**Exercise aim**
Would you print the whole listing again, exactly?

**Task input**
-------

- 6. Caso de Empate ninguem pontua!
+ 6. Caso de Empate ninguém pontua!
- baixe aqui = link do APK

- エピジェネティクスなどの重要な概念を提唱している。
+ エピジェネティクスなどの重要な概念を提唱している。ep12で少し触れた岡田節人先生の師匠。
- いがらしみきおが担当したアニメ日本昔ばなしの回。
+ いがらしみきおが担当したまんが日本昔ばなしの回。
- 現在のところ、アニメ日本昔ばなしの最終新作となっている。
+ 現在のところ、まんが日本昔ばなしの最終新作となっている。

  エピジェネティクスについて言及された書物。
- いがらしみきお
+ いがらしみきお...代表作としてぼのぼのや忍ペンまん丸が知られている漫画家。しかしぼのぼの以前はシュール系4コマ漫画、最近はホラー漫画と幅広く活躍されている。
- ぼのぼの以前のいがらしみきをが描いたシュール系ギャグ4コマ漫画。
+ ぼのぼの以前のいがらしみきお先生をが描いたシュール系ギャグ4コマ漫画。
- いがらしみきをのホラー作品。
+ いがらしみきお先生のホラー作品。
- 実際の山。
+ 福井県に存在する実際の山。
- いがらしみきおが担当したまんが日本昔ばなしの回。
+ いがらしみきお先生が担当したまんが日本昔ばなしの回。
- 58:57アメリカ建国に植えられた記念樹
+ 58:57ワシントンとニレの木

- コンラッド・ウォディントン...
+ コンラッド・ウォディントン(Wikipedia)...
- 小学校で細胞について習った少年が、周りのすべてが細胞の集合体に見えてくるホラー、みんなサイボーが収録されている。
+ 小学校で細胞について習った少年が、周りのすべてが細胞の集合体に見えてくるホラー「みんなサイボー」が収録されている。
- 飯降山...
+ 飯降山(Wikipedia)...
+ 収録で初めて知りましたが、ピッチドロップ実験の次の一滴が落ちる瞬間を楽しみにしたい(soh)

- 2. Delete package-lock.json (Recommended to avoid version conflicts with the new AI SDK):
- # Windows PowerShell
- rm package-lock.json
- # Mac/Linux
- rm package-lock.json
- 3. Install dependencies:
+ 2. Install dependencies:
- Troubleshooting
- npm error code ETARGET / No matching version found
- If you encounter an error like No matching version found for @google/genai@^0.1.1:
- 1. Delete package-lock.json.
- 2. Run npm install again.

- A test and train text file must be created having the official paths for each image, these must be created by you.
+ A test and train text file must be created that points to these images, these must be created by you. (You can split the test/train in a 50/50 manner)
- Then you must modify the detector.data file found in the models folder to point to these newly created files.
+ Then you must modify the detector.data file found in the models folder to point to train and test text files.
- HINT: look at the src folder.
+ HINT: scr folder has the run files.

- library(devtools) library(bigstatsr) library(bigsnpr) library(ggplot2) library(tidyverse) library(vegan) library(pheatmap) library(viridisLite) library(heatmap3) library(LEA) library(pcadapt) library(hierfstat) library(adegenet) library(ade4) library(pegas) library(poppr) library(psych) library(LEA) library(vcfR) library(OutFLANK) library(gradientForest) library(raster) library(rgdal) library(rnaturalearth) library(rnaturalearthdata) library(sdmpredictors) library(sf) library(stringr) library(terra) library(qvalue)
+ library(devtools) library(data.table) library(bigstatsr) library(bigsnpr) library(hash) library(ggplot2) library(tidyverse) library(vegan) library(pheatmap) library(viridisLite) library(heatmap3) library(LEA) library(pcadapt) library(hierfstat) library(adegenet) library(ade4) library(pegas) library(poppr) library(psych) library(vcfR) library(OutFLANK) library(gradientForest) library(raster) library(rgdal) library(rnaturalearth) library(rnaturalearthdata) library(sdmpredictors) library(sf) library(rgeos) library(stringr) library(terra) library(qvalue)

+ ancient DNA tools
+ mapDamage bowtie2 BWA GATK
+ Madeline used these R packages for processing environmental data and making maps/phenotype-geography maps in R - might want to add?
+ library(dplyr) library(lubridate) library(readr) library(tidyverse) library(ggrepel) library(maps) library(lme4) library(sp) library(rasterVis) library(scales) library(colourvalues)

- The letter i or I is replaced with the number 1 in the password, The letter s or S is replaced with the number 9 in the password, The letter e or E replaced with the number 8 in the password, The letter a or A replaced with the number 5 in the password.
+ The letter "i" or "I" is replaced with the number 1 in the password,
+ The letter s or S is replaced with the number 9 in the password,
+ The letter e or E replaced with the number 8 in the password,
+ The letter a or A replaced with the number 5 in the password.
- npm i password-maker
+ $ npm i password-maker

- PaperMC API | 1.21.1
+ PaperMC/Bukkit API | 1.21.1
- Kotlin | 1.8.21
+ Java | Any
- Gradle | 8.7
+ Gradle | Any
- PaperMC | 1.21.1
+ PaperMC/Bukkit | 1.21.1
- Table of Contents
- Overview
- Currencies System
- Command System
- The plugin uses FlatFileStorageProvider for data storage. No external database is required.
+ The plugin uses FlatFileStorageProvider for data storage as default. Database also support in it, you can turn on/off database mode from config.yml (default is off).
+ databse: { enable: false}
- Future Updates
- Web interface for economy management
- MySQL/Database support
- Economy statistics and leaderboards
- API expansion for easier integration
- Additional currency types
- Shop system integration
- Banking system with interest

-------

**Answer to the problem**
- 6. Caso de Empate ninguem pontua!
+ 6. Caso de Empate ninguém pontua!
- baixe aqui = link do APK

- エピジェネティクスなどの重要な概念を提唱している。
+ エピジェネティクスなどの重要な概念を提唱している。ep12で少し触れた岡田節人先生の師匠。
- いがらしみきおが担当したアニメ日本昔ばなしの回。
+ いがらしみきおが担当したまんが日本昔ばなしの回。
- 現在のところ、アニメ日本昔ばなしの最終新作となっている。
+ 現在のところ、まんが日本昔ばなしの最終新作となっている。

  エピジェネティクスについて言及された書物。
- いがらしみきお
+ いがらしみきお...代表作としてぼのぼのや忍ペンまん丸が知られている漫画家。しかしぼのぼの以前はシュール系4コマ漫画、最近はホラー漫画と幅広く活躍されている。
- ぼのぼの以前のいがらしみきをが描いたシュール系ギャグ4コマ漫画。
+ ぼのぼの以前のいがらしみきお先生をが描いたシュール系ギャグ4コマ漫画。
- いがらしみきをのホラー作品。
+ いがらしみきお先生のホラー作品。
- 実際の山。
+ 福井県に存在する実際の山。
- いがらしみきおが担当したまんが日本昔ばなしの回。
+ いがらしみきお先生が担当したまんが日本昔ばなしの回。
- 58:57アメリカ建国に植えられた記念樹
+ 58:57ワシントンとニレの木

- コンラッド・ウォディントン...
+ コンラッド・ウォディントン(Wikipedia)...
- 小学校で細胞について習った少年が、周りのすべてが細胞の集合体に見えてくるホラー、みんなサイボーが収録されている。
+ 小学校で細胞について習った少年が、周りのすべてが細胞の集合体に見えてくるホラー「みんなサイボー」が収録されている。
- 飯降山...
+ 飯降山(Wikipedia)...
+ 収録で初めて知りましたが、ピッチドロップ実験の次の一滴が落ちる瞬間を楽しみにしたい(soh)

- 2. Delete package-lock.json (Recommended to avoid version conflicts with the new AI SDK):
- # Windows PowerShell
- rm package-lock.json
- # Mac/Linux
- rm package-lock.json
- 3. Install dependencies:
+ 2. Install dependencies:
- Troubleshooting
- npm error code ETARGET / No matching version found
- If you encounter an error like No matching version found for @google/genai@^0.1.1:
- 1. Delete package-lock.json.
- 2. Run npm install again.

- A test and train text file must be created having the official paths for each image, these must be created by you.
+ A test and train text file must be created that points to these images, these must be created by you. (You can split the test/train in a 50/50 manner)
- Then you must modify the detector.data file found in the models folder to point to these newly created files.
+ Then you must modify the detector.data file found in the models folder to point to train and test text files.
- HINT: look at the src folder.
+ HINT: scr folder has the run files.

- library(devtools) library(bigstatsr) library(bigsnpr) library(ggplot2) library(tidyverse) library(vegan) library(pheatmap) library(viridisLite) library(heatmap3) library(LEA) library(pcadapt) library(hierfstat) library(adegenet) library(ade4) library(pegas) library(poppr) library(psych) library(LEA) library(vcfR) library(OutFLANK) library(gradientForest) library(raster) library(rgdal) library(rnaturalearth) library(rnaturalearthdata) library(sdmpredictors) library(sf) library(stringr) library(terra) library(qvalue)
+ library(devtools) library(data.table) library(bigstatsr) library(bigsnpr) library(hash) library(ggplot2) library(tidyverse) library(vegan) library(pheatmap) library(viridisLite) library(heatmap3) library(LEA) library(pcadapt) library(hierfstat) library(adegenet) library(ade4) library(pegas) library(poppr) library(psych) library(vcfR) library(OutFLANK) library(gradientForest) library(raster) library(rgdal) library(rnaturalearth) library(rnaturalearthdata) library(sdmpredictors) library(sf) library(rgeos) library(stringr) library(terra) library(qvalue)

+ ancient DNA tools
+ mapDamage bowtie2 BWA GATK
+ Madeline used these R packages for processing environmental data and making maps/phenotype-geography maps in R - might want to add?
+ library(dplyr) library(lubridate) library(readr) library(tidyverse) library(ggrepel) library(maps) library(lme4) library(sp) library(rasterVis) library(scales) library(colourvalues)

- The letter i or I is replaced with the number 1 in the password, The letter s or S is replaced with the number 9 in the password, The letter e or E replaced with the number 8 in the password, The letter a or A replaced with the number 5 in the password.
+ The letter "i" or "I" is replaced with the number 1 in the password,
+ The letter s or S is replaced with the number 9 in the password,
+ The letter e or E replaced with the number 8 in the password,
+ The letter a or A replaced with the number 5 in the password.
- npm i password-maker
+ $ npm i password-maker

- PaperMC API | 1.21.1
+ PaperMC/Bukkit API | 1.21.1
- Kotlin | 1.8.21
+ Java | Any
- Gradle | 8.7
+ Gradle | Any
- PaperMC | 1.21.1
+ PaperMC/Bukkit | 1.21.1
- Table of Contents
- Overview
- Currencies System
- Command System
- The plugin uses FlatFileStorageProvider for data storage. No external database is required.
+ The plugin uses FlatFileStorageProvider for data storage as default. Database also support in it, you can turn on/off database mode from config.yml (default is off).
+ databse: { enable: false}
- Future Updates
- Web interface for economy management
- MySQL/Database support
- Economy statistics and leaderboards
- API expansion for easier integration
- Additional currency types
- Shop system integration
- Banking system with interest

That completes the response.